#### Extracted material ####
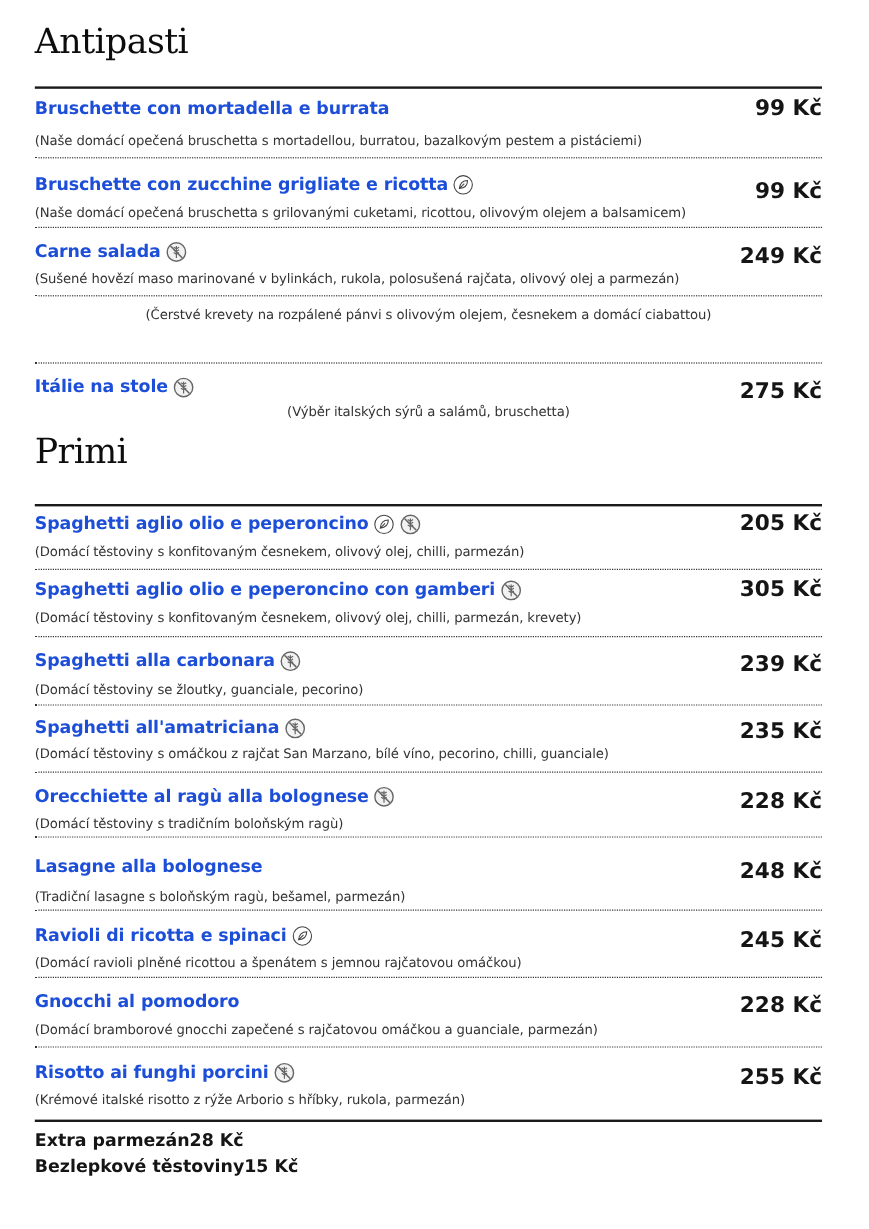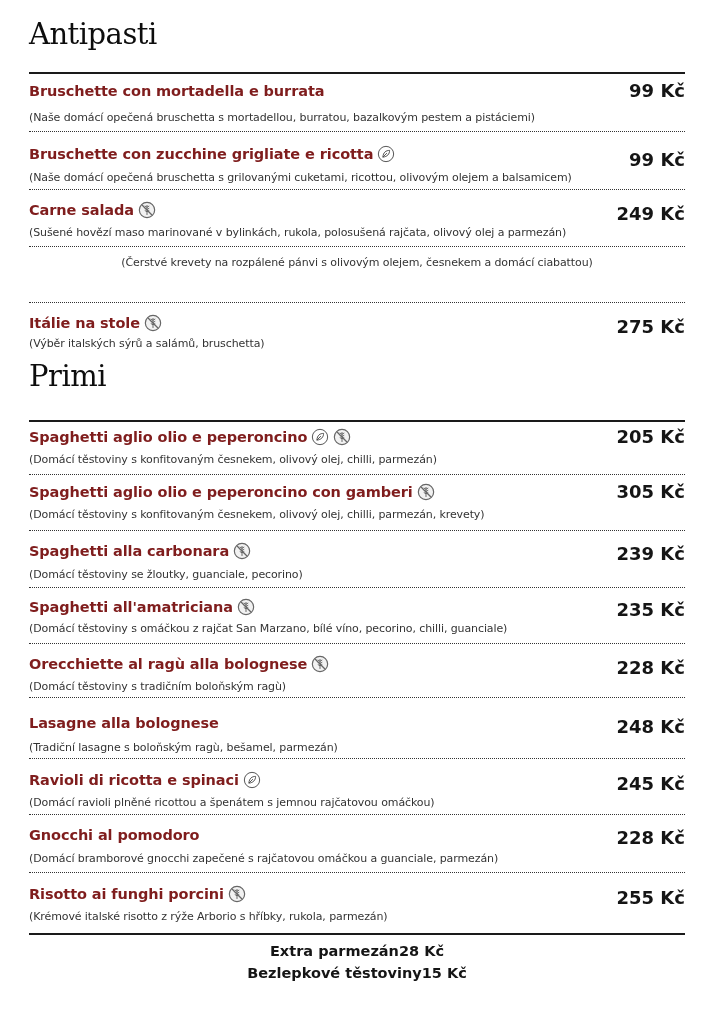--- a/index.html
+++ b/index.html
@@ -3,25 +3,25 @@
 <meta charset="utf-8">
 <style>
   html, body { margin: 0; padding: 0; background: #ffffff; }
   body { width: 724px; height: 1024px; position: relative; overflow: hidden; color: #111; font-family: "DejaVu Sans", sans-serif; }
   .page { position: absolute; left: 29px; top: 0; width: 656px; }
   .section-title { font-family: "DejaVu Serif", serif; font-size: 29px; font-weight: normal; color: #0d0d0d; line-height: 1; letter-spacing: -0.5px; margin: 0; }
   .rule { border-top: 2px solid #1a1a1a; width: 656px; }
   .dots { border-top: 1.5px dotted #333; width: 656px; }
   .item { position: relative; width: 656px; }
   .item-row { display: flex; justify-content: space-between; align-items: center; }
-  .name { font-size: 14.5px; font-weight: bold; color: #7f1d1d; display: flex; align-items: center; gap: 4px; white-space: nowrap; letter-spacing: -0.1px; }
+  .name { font-size: 14.5px; font-weight: bold; color: #1d4ed8; display: flex; align-items: center; gap: 4px; white-space: nowrap; letter-spacing: -0.1px; }
   .price { font-size: 18px; font-weight: bold; color: #151515; white-space: nowrap; }
   .desc { font-size: 11px; color: #333; white-space: nowrap; letter-spacing: -0.1px; }
   .icon { display: inline-block; width: 18px; height: 18px; vertical-align: middle; }
-  .extra { display: flex; justify-content: center; width: 656px; font-size: 14.5px; font-weight: bold; color: #151515; }
+  .extra { display: flex; justify-content: flex-start; width: 656px; font-size: 14.5px; font-weight: bold; color: #151515; }
 </style>
 </head>
 <body>
 
 <div class="page">
 
   <div style="position:absolute; top:20px; left:0;">
     <h1 class="section-title">Antipasti</h1>
   </div>
   <div class="rule" style="position:absolute; top:72px; left:0;"></div>
@@ -78,21 +78,21 @@
       <span class="name">
           <span>Itálie na stole</span>
         <svg class="icon" viewBox="0 0 20 20">
             <circle cx="10" cy="10" r="8.5" fill="#f2f2f2" stroke="#666" stroke-width="1.3"></circle>
             <path d="M10 4.5 V15.5 M10 7 L7.5 5.5 M10 7 L12.5 5.5 M10 9.5 L7.5 8 M10 9.5 L12.5 8 M10 12 L7.5 10.5 M10 12 L12.5 10.5" stroke="#666" stroke-width="1.1" fill="none"></path>
             <path d="M4.5 4.5 L15.5 15.5" stroke="#666" stroke-width="1.4"></path>
           </svg>
       </span>
       <span class="price" style="margin-top:8px;">275 Kč</span>
     </div>
-    <div class="desc" style="margin-top:0px;">(Výběr italských sýrů a salámů, bruschetta)</div>
+    <div class="desc" style="margin-top:0px;text-align:center;">(Výběr italských sýrů a salámů, bruschetta)</div>
   </div>
 
   <div style="position:absolute; top:362px; left:0;">
     <h1 class="section-title">Primi</h1>
   </div>
   <div class="rule" style="position:absolute; top:420px; left:0;"></div>
 
   <div class="item" style="position:absolute; top:426px; left:0;">
     <div class="item-row">
       <span class="name">

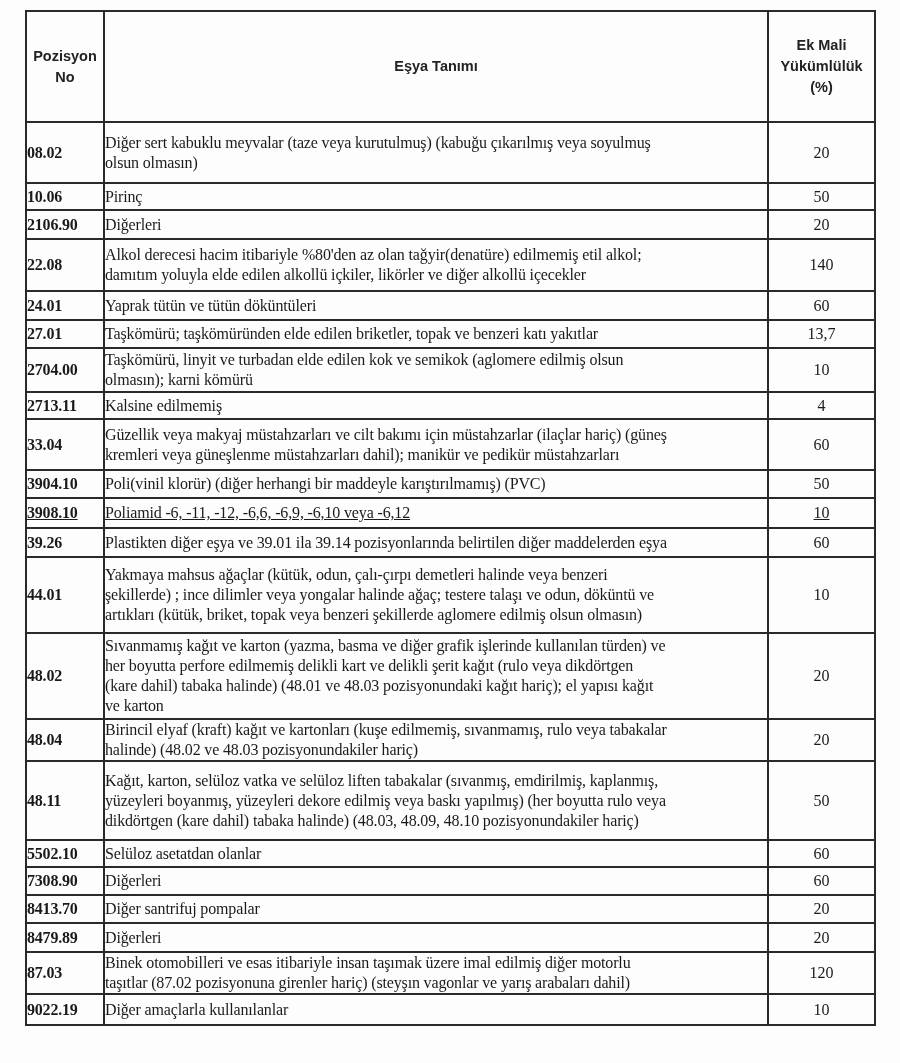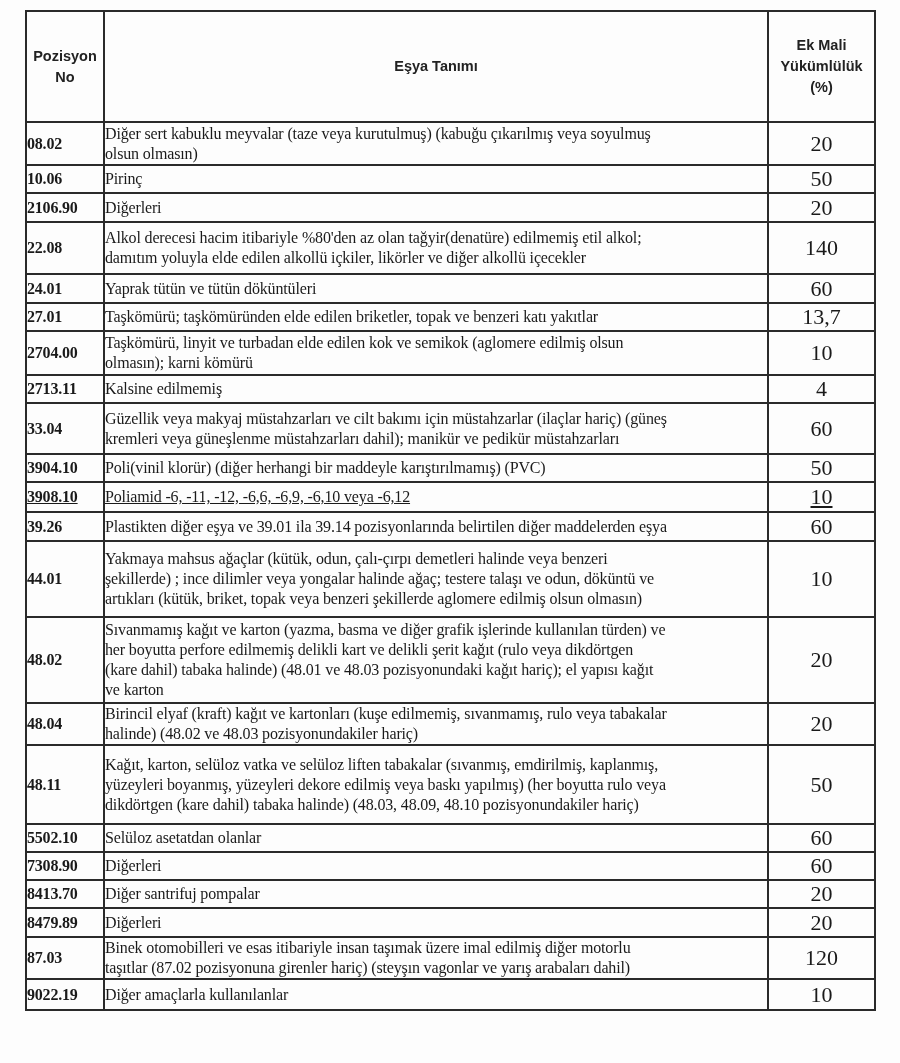--- a/index.html
+++ b/index.html
@@ -39,21 +39,21 @@
     white-space: nowrap;
   }
   td.desc {
     font-size: 16px;
     line-height: 20px;
     padding: 2px 8px 2px 7px;
     letter-spacing: -0.15px;
   }
   td.desc .line { display: block; white-space: nowrap; }
   td.rate {
-    font-size: 22px;
+    font-size: 16px;
     text-align: center;
   }
 </style>
 </head>
 <body>
 
 <div class="page">
   <table class="tariff">
     <colgroup>
       <col class="c-code">
@@ -68,21 +68,21 @@
         </th>
         <th>Eşya Tanımı</th>
         <th>
           <span style="display:block">Ek Mali</span>
           <span style="display:block">Yükümlülük</span>
           <span style="display:block">(%)</span>
         </th>
       </tr>
     </thead>
     <tbody id="rows">
-        <tr style="height: 43px;">
+        <tr style="height: 61px;">
           <td class="code">08.02</td>
           <td class="desc">
             <span class="line">Diğer sert kabuklu meyvalar (taze veya kurutulmuş) (kabuğu çıkarılmış veya soyulmuş</span>
             <span class="line">olsun olmasın)</span>
           </td>
           <td class="rate">20</td>
         </tr>
         <tr style="height: 27px;">
           <td class="code">10.06</td>
           <td class="desc">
####
- Goal of the exercise:
If a line in the data contains the string "display", copy it.

- Task result:
   .item-row { display: flex; justify-content: space-between; align-items: center; }
-  .name { font-size: 14.5px; font-weight: bold; color: #7f1d1d; display: flex; align-items: center; gap: 4px; white-space: nowrap; letter-spacing: -0.1px; }
+  .name { font-size: 14.5px; font-weight: bold; color: #1d4ed8; display: flex; align-items: center; gap: 4px; white-space: nowrap; letter-spacing: -0.1px; }
   .icon { display: inline-block; width: 18px; height: 18px; vertical-align: middle; }
-  .extra { display: flex; justify-content: center; width: 656px; font-size: 14.5px; font-weight: bold; color: #151515; }
+  .extra { display: flex; justify-content: flex-start; width: 656px; font-size: 14.5px; font-weight: bold; color: #151515; }
   td.desc .line { display: block; white-space: nowrap; }
           <span style="display:block">Ek Mali</span>
           <span style="display:block">Yükümlülük</span>
           <span style="display:block">(%)</span>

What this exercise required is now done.